Переводчицы стихов из меня так и не вышло. Я скорее присутствовала на занятиях Лозинского, чем принимала в них деятельное участие.

Среди особенно преданных “переводчиков” была Раиса Блох, в 1943 году замученная гитлеровцами. Была она тогда очень молодая, полная – редкость в те голодные годы, когда большинство из нас, и особенно я, были так тонки, так “умилительно тонки”, что, по выражению Гумилева: “Ветер подует, сломает или унесет. Взмахнете бантом, как крылом, – и только вас и видели”.

Раиса Блох производила скорее впечатление тяжести, что не мешало ее девически невинному и нежному виду.

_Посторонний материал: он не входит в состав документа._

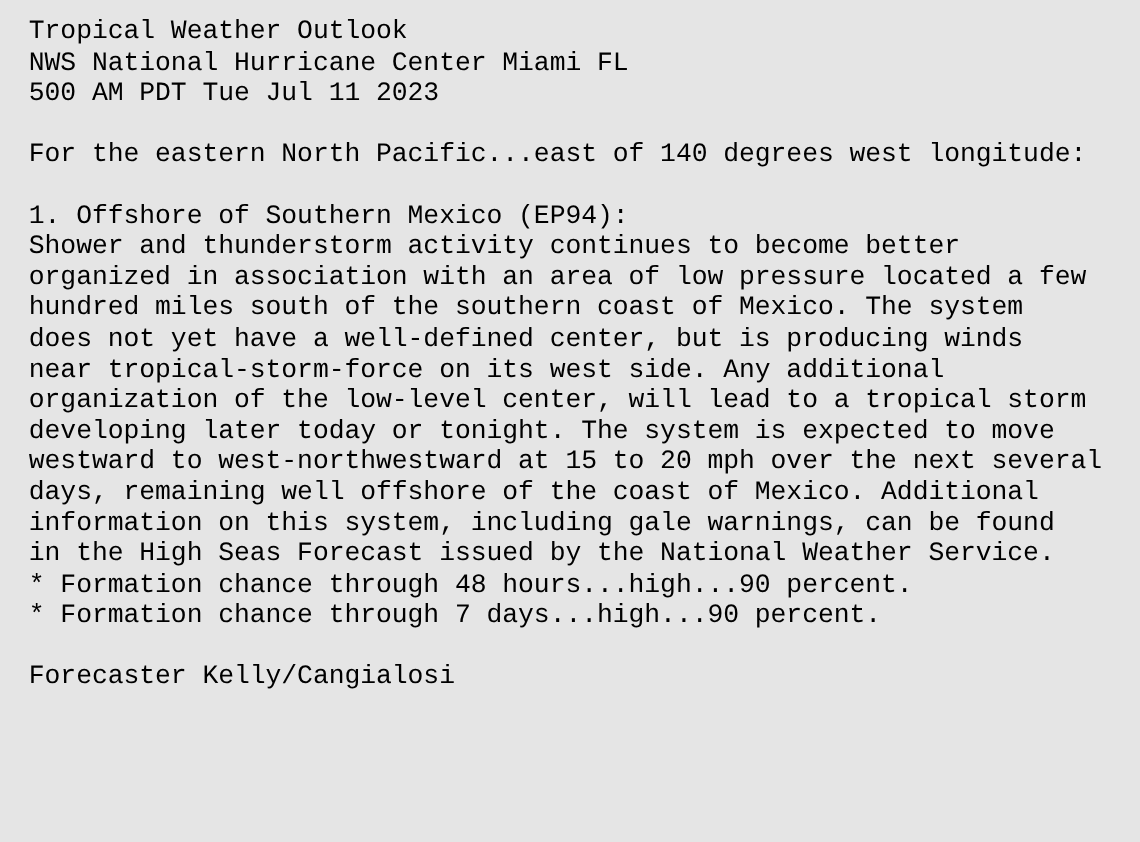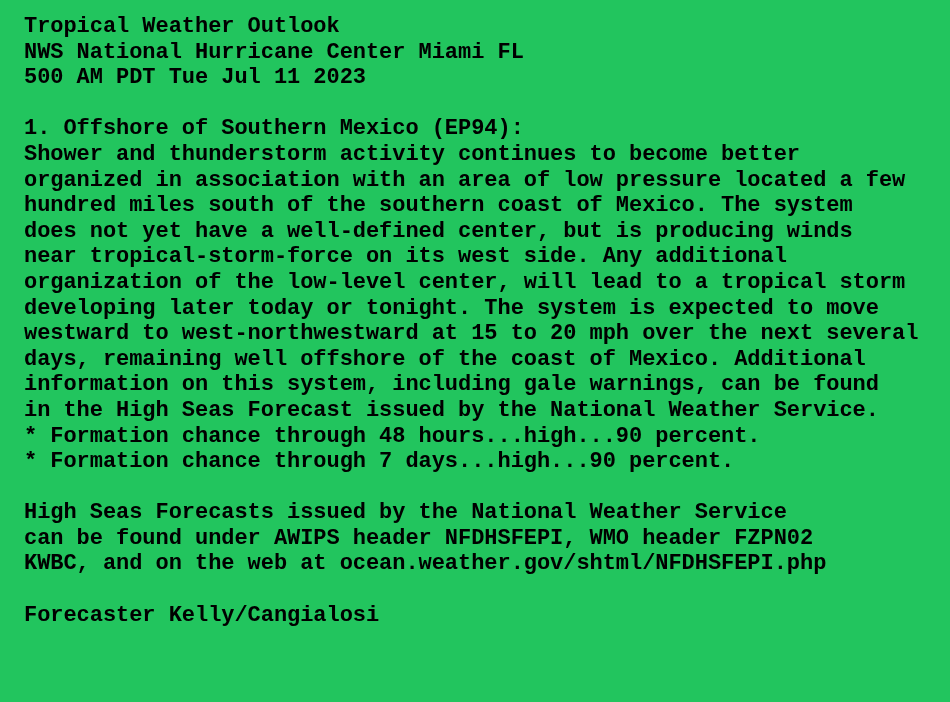"Tropical Weather Outlook" .document { background: #22c55e -> #e5e5e5; font-weight: 700 -> 400 }
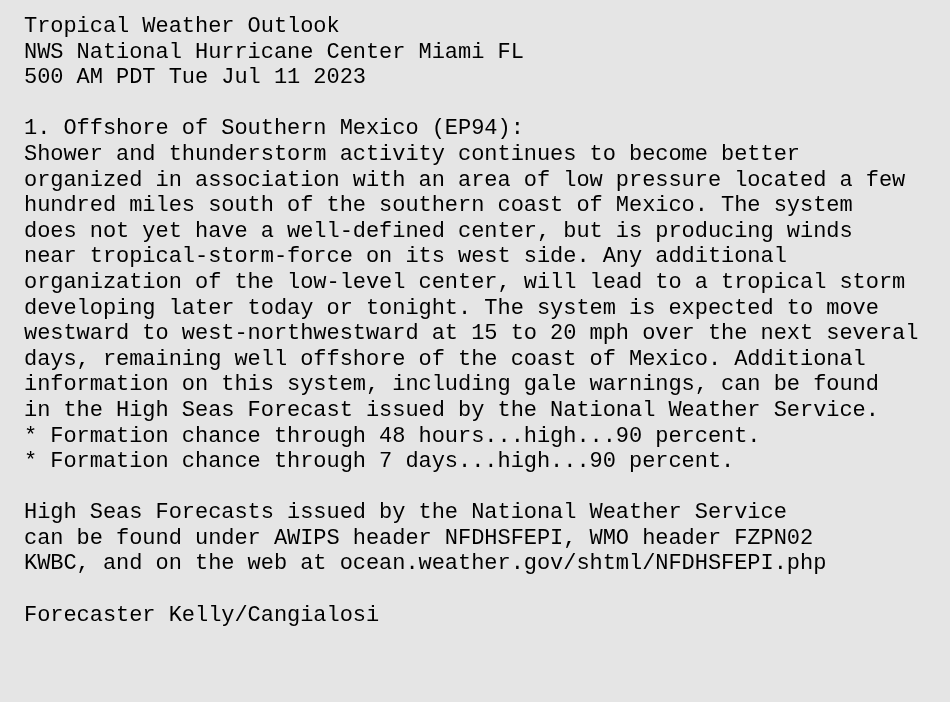"For the eastern North Pacific...east" div.block { html: none -> <div>For the eastern North Pacific...east of 140 degrees west longitude:</div> }
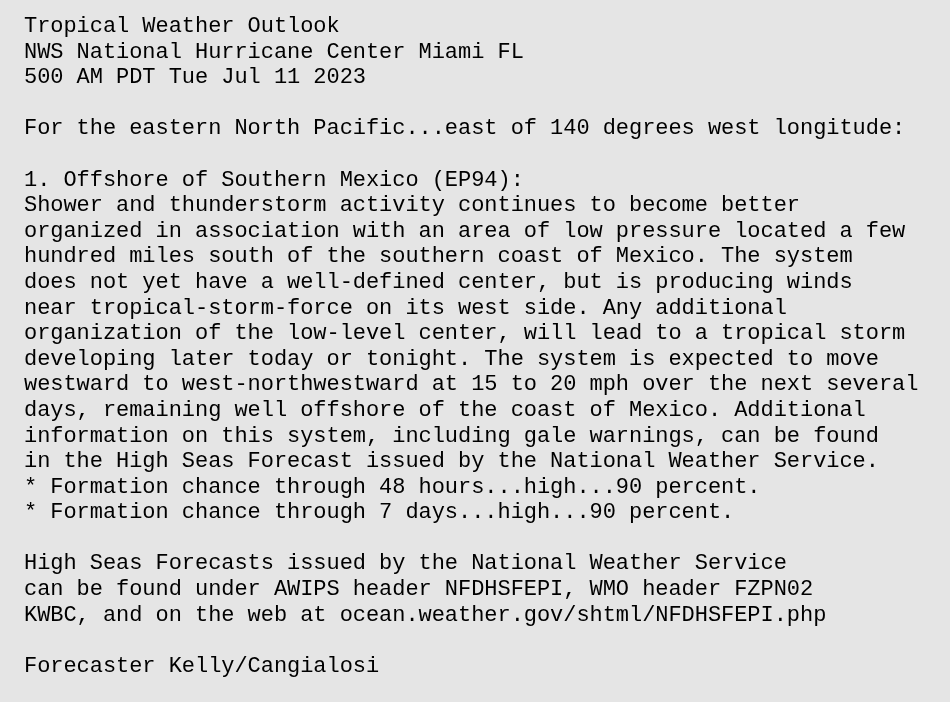"High Seas Forecasts issued by" div.block { html: <div>High Seas Forecasts issued by the National Weather Service can be found under AWIPS header NFDHSFEPI, WMO header FZPN02 KWBC, and on the web at ocean.weather.gov/shtml/NFDHSFEPI.php</div> -> none }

Когда приехавший с юга Осип Мандельштам впервые прочел свои стихи:

Сестры тяжесть и нежность,

Одинаковы ваши приметы…

Лозинский кивнул, сохраняя присущую ему серьезность:

– Понимаю. Это вы про Раису Блох. Тяжесть и нежность – очень характерно для нее.

Раиса Блох, кроме Студии, училась еще и в университете. В Литстудии она больше всего занималась переводами. К Гумилеву на занятия ходила редко, хотя и писала уже тогда стихи. Вот одно из них:

А я маленький воробей,

На заборе нас не мало есть,

Из пращи меня не убей,

Дай допеть мою дикую весть.

Этот “маленький воробей” с его “дикой вестью” веселил студистов, и Раису Блох прозвали “маленьким воробьем” и “диковестницей”. Впрочем, смеялись очень добродушно, безобидно и весело, Раиса Блох была на редкость мила и симпатична – ее все любили.

В те дни мы вообще смеялись очень много. Смеялись так же легко, как и плакали. Плакать приходилось часто – ведь аресты и расстрелы знакомых и близких стали обыкновенным, почти будничным явлением, а мы еще не успели, по молодости лет, очерстветь душой.

Но возвращаюсь к Лозинскому – Ада Оношкович-Яцына была его любимейшей ученицей. Такой же “лучшей ученицей” Лозинского, как я – Гумилева.

Ада Оношкович не была красивой, ни даже хорошенькой. Но этого ни она, ни другие не замечали. В ней кипела такая бурная молодость, она была полна такой веселой силой и энергией, что никому и в голову не приходило заметить, красива она или нет.

Однажды она явилась в Студию с торчащими во все стороны короткими волосами и объяснила весело:

– Надоело причесываться каждое утро. Вот я сама и остриглась. Я теперь похожа на Египетский мост. Разве не хорошо?